US Secretary of State John Kerry expressed "deep concern" Saturday about the "bloodshed and violence" in Egypt that has killed and injured scores, saying the country faced a "pivotal moment."
Kerry, in a statement following calls with Egyptian and EU officials, also urged an "independent and impartial inquiry" into the events of the past 24 hours and urged all of the Egypt's leaders to act to "help their country take a step back from the brink."
At least 65 people were killed during clashes in Cairo early Saturday, Egypt's health ministry said, after violence erupted at a demonstration in support of ousted president Mohamed Morsi.
The ministry said nine others died in violence in Egypt's second city Alexandria, putting the toll in two days of unrest at 74.
"This is a pivotal moment for Egypt," Kerry said.

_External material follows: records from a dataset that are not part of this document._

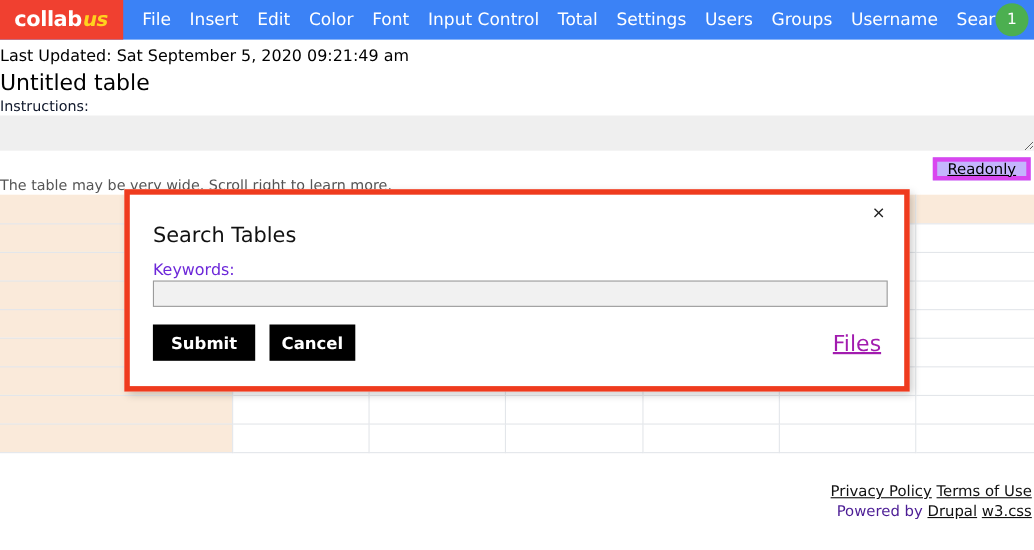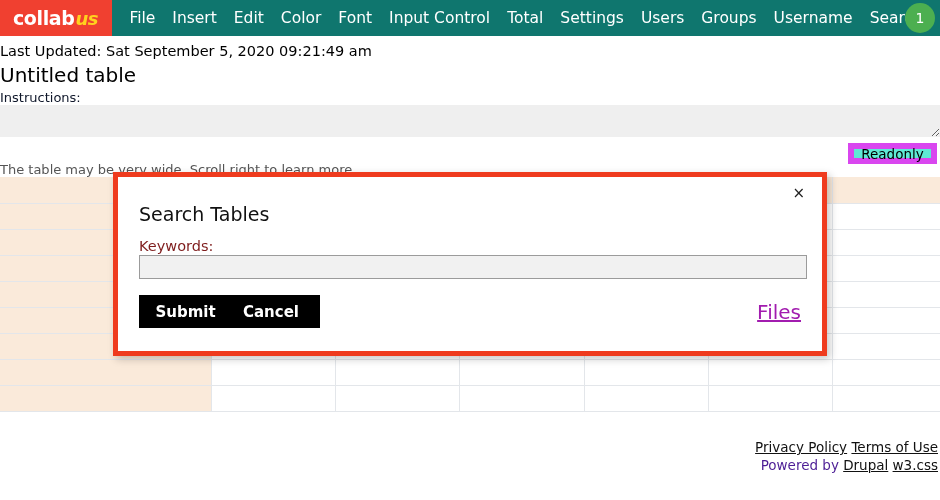--- a/index.html
+++ b/index.html
@@ -15,7 +15,7 @@
   
   .menubar {
     position: absolute; left: 0; top: 0; width: 940px; height: 36px;
-    background: #0f766e; display: flex; align-items: stretch;
+    background: #3b82f6; display: flex; align-items: stretch;
   }
   .logo {
     background: #f04030; color: #fff; display: flex; align-items: center;

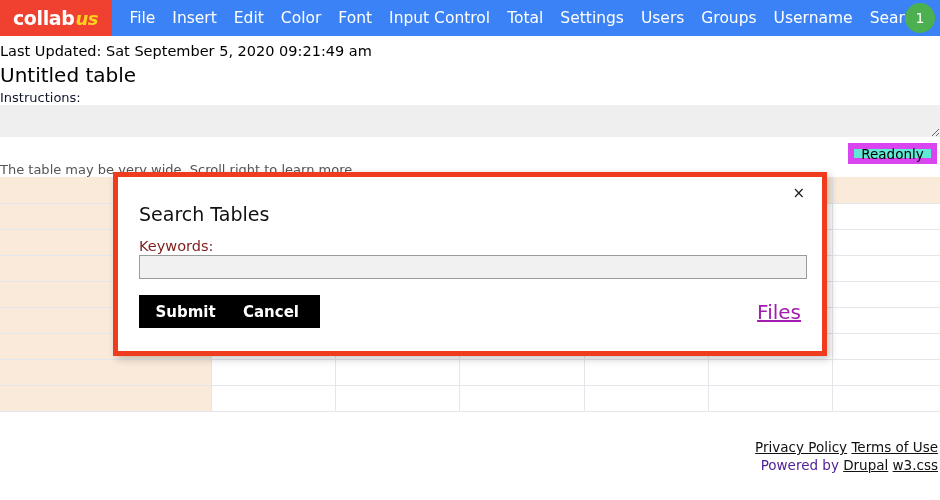--- a/index.html
+++ b/index.html
@@ -45,8 +45,8 @@
   }
   .readonly-btn {
     position: absolute; right: 3px; top: 143px; width: 89px; height: 21px;
-    background: #5eead4; border: 6px solid #d946ef; font-size: 13.5px; color: #000;
-    display: flex; align-items: center; justify-content: center; cursor: pointer;
+    background: #c4b5fd; border: 4px solid #d946ef; font-size: 13.5px; color: #000;
+    display: flex; align-items: center; justify-content: center; cursor: pointer; text-decoration: underline;
   }
   .wide-note { position: absolute; left: 0; top: 162px; font-size: 13px; color: #555; }
 

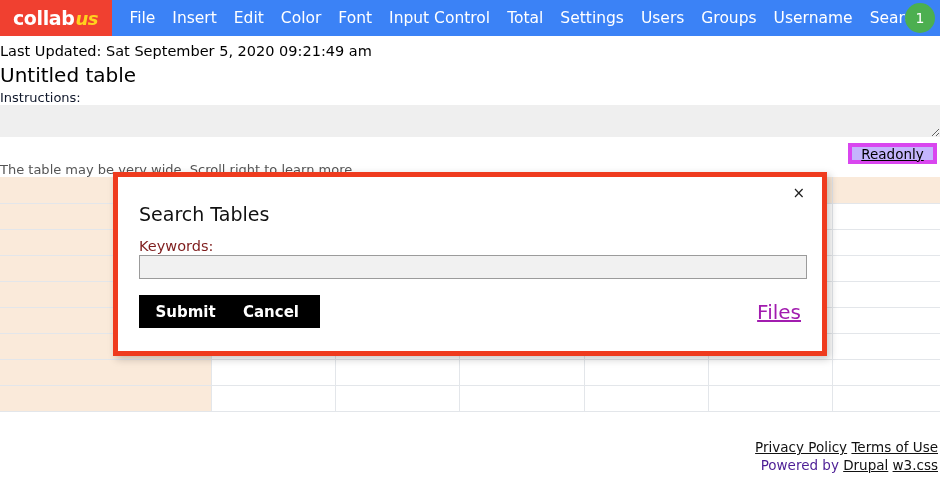--- a/index.html
+++ b/index.html
@@ -71,7 +71,7 @@
     cursor: pointer; padding: 3px 5px; line-height: 1;
   }
   .modal-title { position: absolute; left: 21px; top: 26px; font-size: 19px; color: #111; }
-  .modal-field-label { position: absolute; left: 21px; top: 61px; font-size: 14.5px; color: #7f1d1d; }
+  .modal-field-label { position: absolute; left: 21px; top: 61px; font-size: 14.5px; color: #6d28d9; }
   .modal-input {
     position: absolute; left: 21px; top: 78px; width: 668px; height: 24px;
     background: #f1f1f1; border: 1px solid #9b9b9b; font-size: 13px;

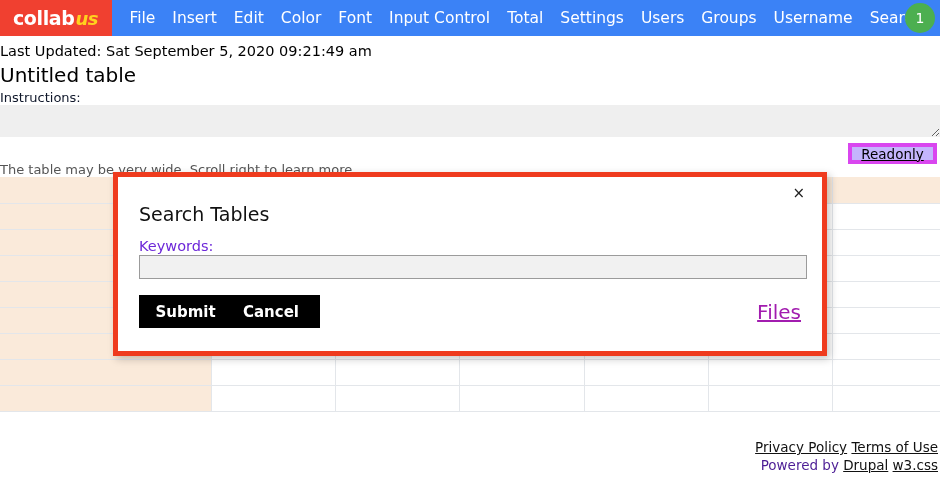--- a/index.html
+++ b/index.html
@@ -84,7 +84,7 @@
     display: flex; align-items: center; justify-content: center;
   }
   .btn-submit { left: 21px; width: 93px; }
-  .btn-cancel { left: 104px; width: 98px; text-align: center; }
+  .btn-cancel { left: 127px; width: 78px; text-align: center; }
   .files-link {
     position: absolute; right: 21px; top: 123px; font-size: 20px; color: #a21caf;
     text-decoration: underline; cursor: pointer;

"Over two years ago, a revolution began. Its final verdict is not yet decided, but it will be forever impacted by what happens right now."
Kerry also said that, at a time of extreme volatility, Egyptian authorities have "a moral and legal obligation to respect the right of peaceful assembly and freedom of expression."
"Violence not only further sets back the process of reconciliation and democratization in Egypt, but it will negatively impact regional stability," he said.
"At this critical juncture, it is essential that the security forces and the interim government respect the right of peaceful protest, including the ongoing sit-in demonstrations."
Kerry said he conveyed his concern in telephone calls to Interim Vice President Mohamed ElBaradei, Interim Foreign Minister Nabil Fahmy, and European Union High Representative Catherine Ashton.